Neighbors, Neighbors, Neighbors: More Research Opportunities in the War of 1812 Pensions

Researching the War of 1812 generation can be a challenge.  Few records survive, and some, such as birth and death certificates, were never created.  Genealogists have encouraged us over and over again to seek the neighbors.[1]  The technique known as “cluster genealogy” is a way to find our ancestors among their friends, relatives, and community.  If your ancestor did not make a record that leads to the answer you are seeking, one of his neighbors may have done:  in a deed, will, diary, family history, or court record.

Here are a few samples of how the newly digitized War of 1812 pension records are helping to fill in those gaps:

  • Although only age thirteen at the beginning of the war, Samuel Dorris attested in 1879 to witnessing the 1820 wedding of Roxena Davis and Daniel McBride. On this document is his signature, which can be compared with other documents, but he also swore to his own birthdate and the birthdates of the bride and groom.  In addition, he provided evidence of his own move from Livingston County, New York to upstate in Erie County between those years.[2]   This was my ancestor, and I had never heard of any relationship to the Davis or McBride families before.
  • To help local resident, Ira Fancher, obtain his pension benefits, seventy-five men in the community signed an affidavit in 1839 that said “We the undersigners being personly acquainted with Ira Fancher (an aplicant for a pension) for many years past are fuley of the belief that the said Ira Fancher is a man of truth under Oath” [original spelling preserved].[3] All of the signatures appear to be original and some even indicate the signer’s occupation. What an opportunity to find not only a whole community but their original signatures as well!
  • Silas Chatfield of the New York Militia Riflemen under Capt. John Richardson, who mustered out of Cayuga County, had an eighty-five page pension file that was unprecedented.

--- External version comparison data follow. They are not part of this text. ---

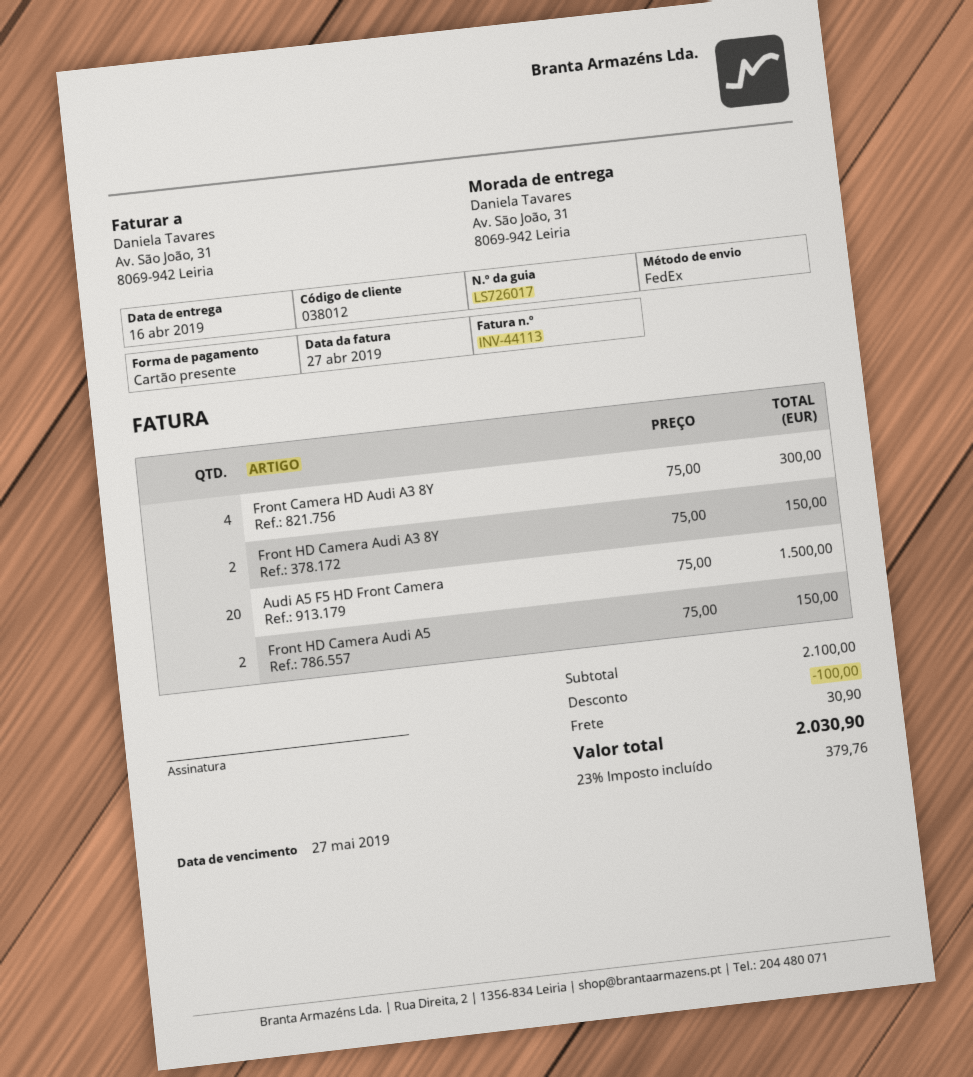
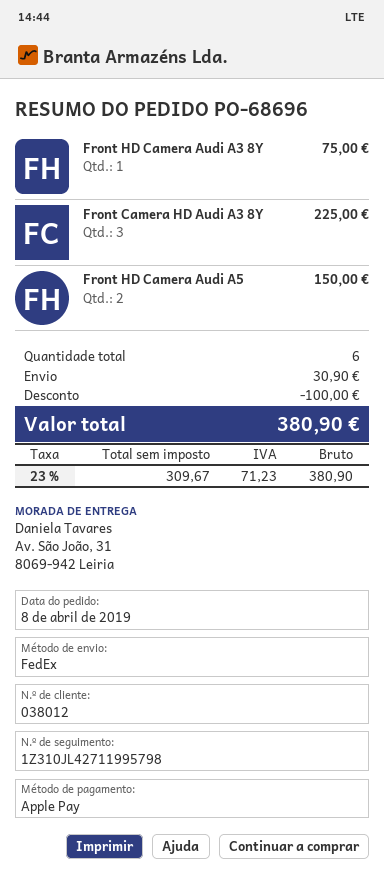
payment method: gift card -> Apple Pay
Front Camera HD Audi A3 8Y: 4 for 300.00 -> 3 for 225.00
Front HD Camera Audi A3 8Y: 2 for 150.00 -> 1 for 75.00
Audi A5 F5 HD Front Camera: 20 for 1500.00 -> none
tax: 23% = 379.76 -> 23% = 71.23
total: 2030.90 -> 380.90

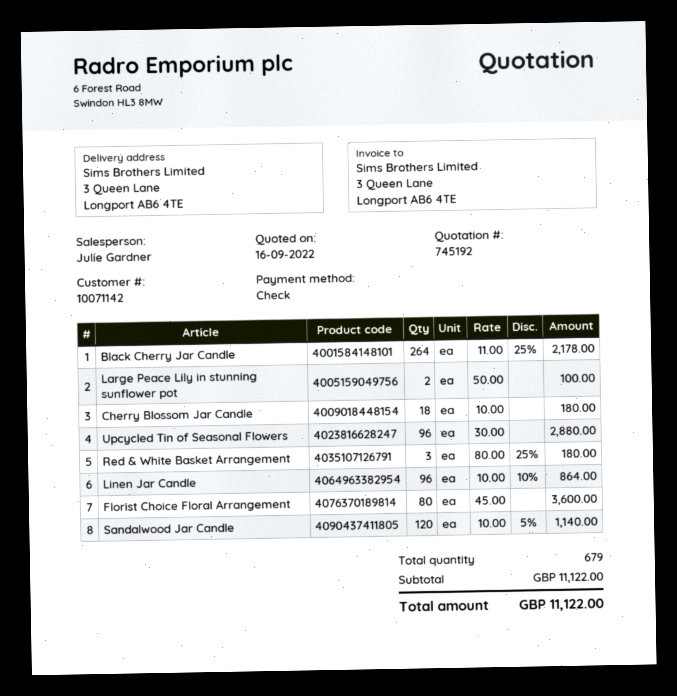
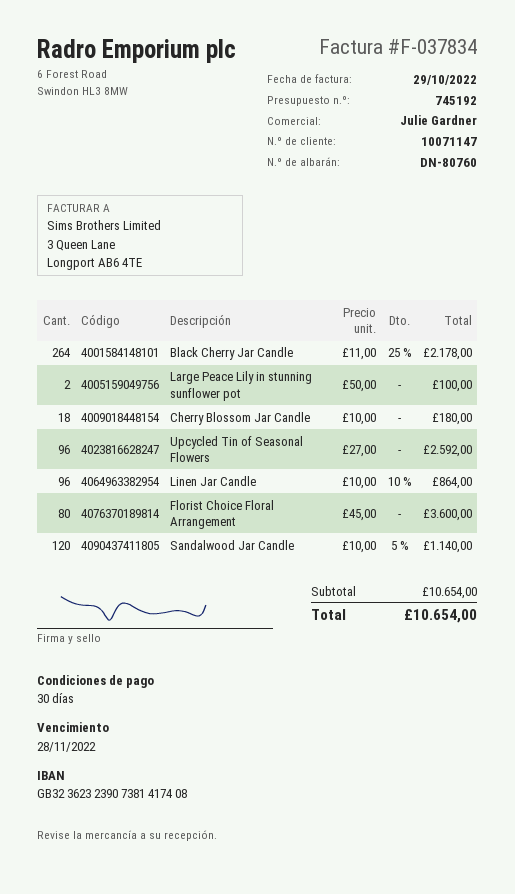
customer number: 10071142 -> 10071147
Upcycled Tin of Seasonal Flowers: 96 x 30.00 = 2880.00 -> 96 x 27.00 = 2592.00
Red & White Basket Arrangement: 3 x 80.00 - 25% = 180.00 -> none
subtotal: 11122.00 -> 10654.00
total: 11122.00 -> 10654.00

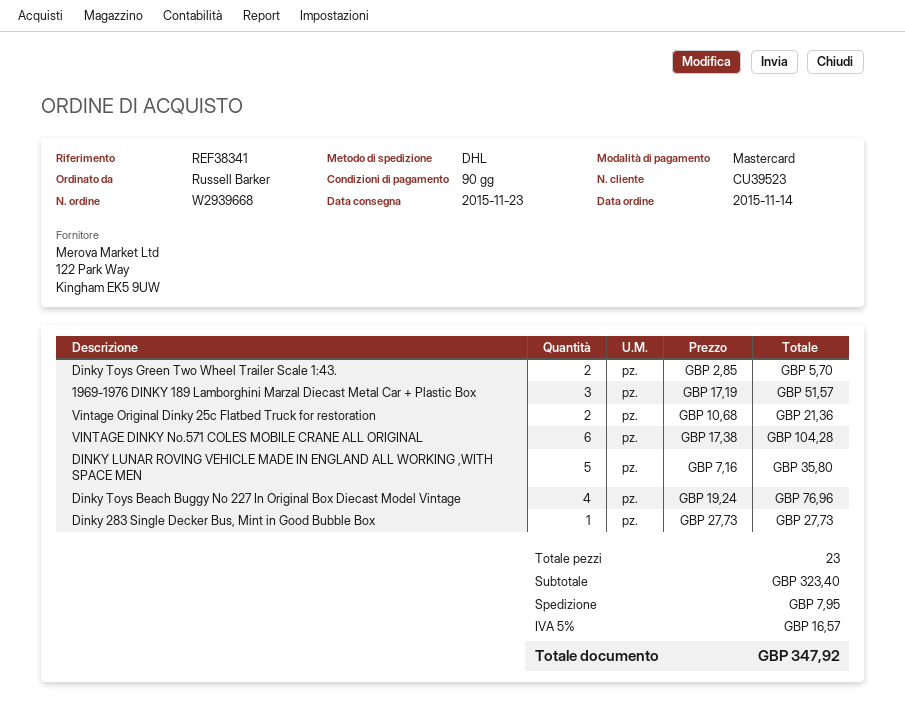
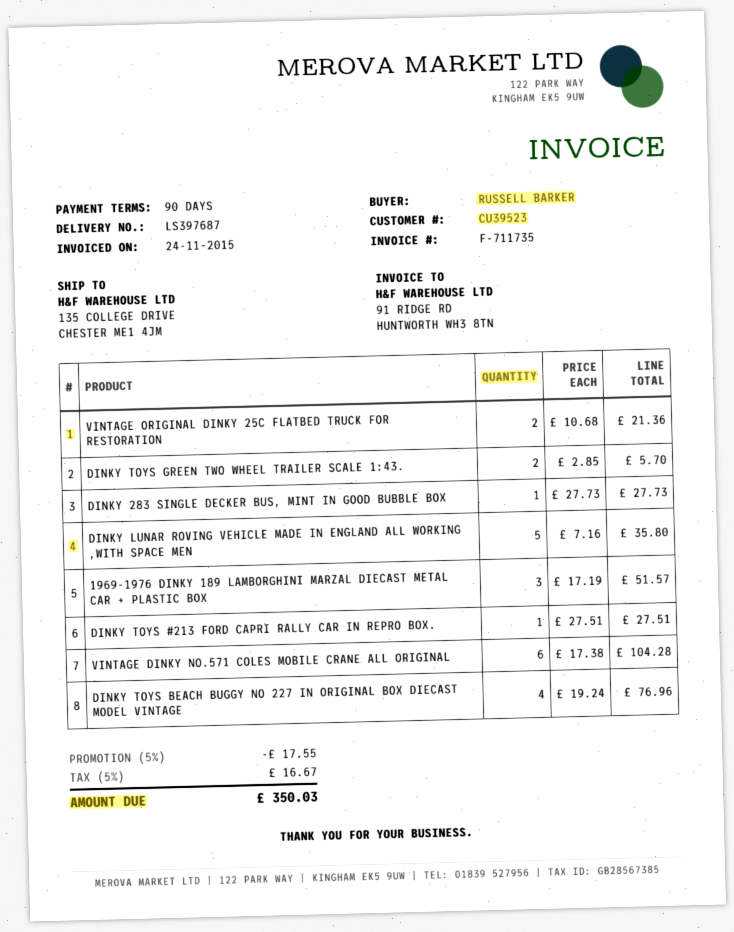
DINKY TOYS #213 FORD CAPRI RALLY CAR IN REPRO BOX.: none -> 1 x 27.51 = 27.51
discount: none -> 5% = 17.55
shipping: 7.95 -> none
tax: 5% = 16.57 -> 5% = 16.67
total: 347.92 -> 350.03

Not only did he also have a signed document of many of his neighbors’ original signatures, attesting to his service and injuries – he had four!  Four separate lists of neighbors, friends, and fellow soldiers with original signatures from his new home in McHenry County, Illinois (circa 1843-1846).[4]   If anyone is researching any family in the McHenry County area, this pension is a goldmine.
Chatfield Pension file, page 45.

Chatfield Pension file, page 45.

For most of these soldiers and their families, the money provided by these government pensions was the difference between survival and destitution.  To us, they are a delicious peek into the families and communities that made up our ancestors’ world.  Capt. Chatfield entreated the Office of the Pensions,  “It is only to a grateful Cuntry and the ministers of its law that the wounded and other were disable Soldier and the intrepid defenders of its rights and honor can look for recompence of Valor and the reward of patriotism” [spelling preserved].  We can’t say any better than that.

These records are available for FREE forever on Fold3.com, thanks to continued contributions from our community. Make a donation today towards this effort to digitally preserve this incredibly valuable collection of American history.


 

[1] For a sample of cluster genealogy research, see: Elizabeth Shown Mills, “QuickLesson 11: Identity Problems & the FAN Principle,” Evidence Explained: Historical Analysis, Citation & Source Usage  

(https://www.evidenceexplained.com/content/quicklesson-11-identity-problems-fan-principle : accessed 9 Jan 2016).

[2] Samuel Dorris affidavit, Daniel McBride (Pvt., Capt. Cook’s Co., NY Militia, War of 1812), widow Roxena McBride, WO 33726, WC 23130; digital images, fold3.com (www.fold3.com : accessed 9 Jan 2016), referencing Revolutionary War Pension and Bounty Land Warrant Application Files,  Records of the Veteran’s Administration, RG 15; National Archives (NARA), Washington, D.C.

[3] Ira Fancher (Pvt., Capt. Eli P Robinson NY Mil., War of 1812), SO 14847, SC 9382, BLW 86140-40, widow Anna Fancher, WO 10712, WC 11036, War of 1812 Pension and Bounty Land Warrant Application Files, Records of the Veteran’s Administration, RG 15; National Archives, Washington DC; marriage certification, Baltimore County; digital images, fold3.com (http://www.fold3.com/image/311362386/ : accessed 9 Jan 2016).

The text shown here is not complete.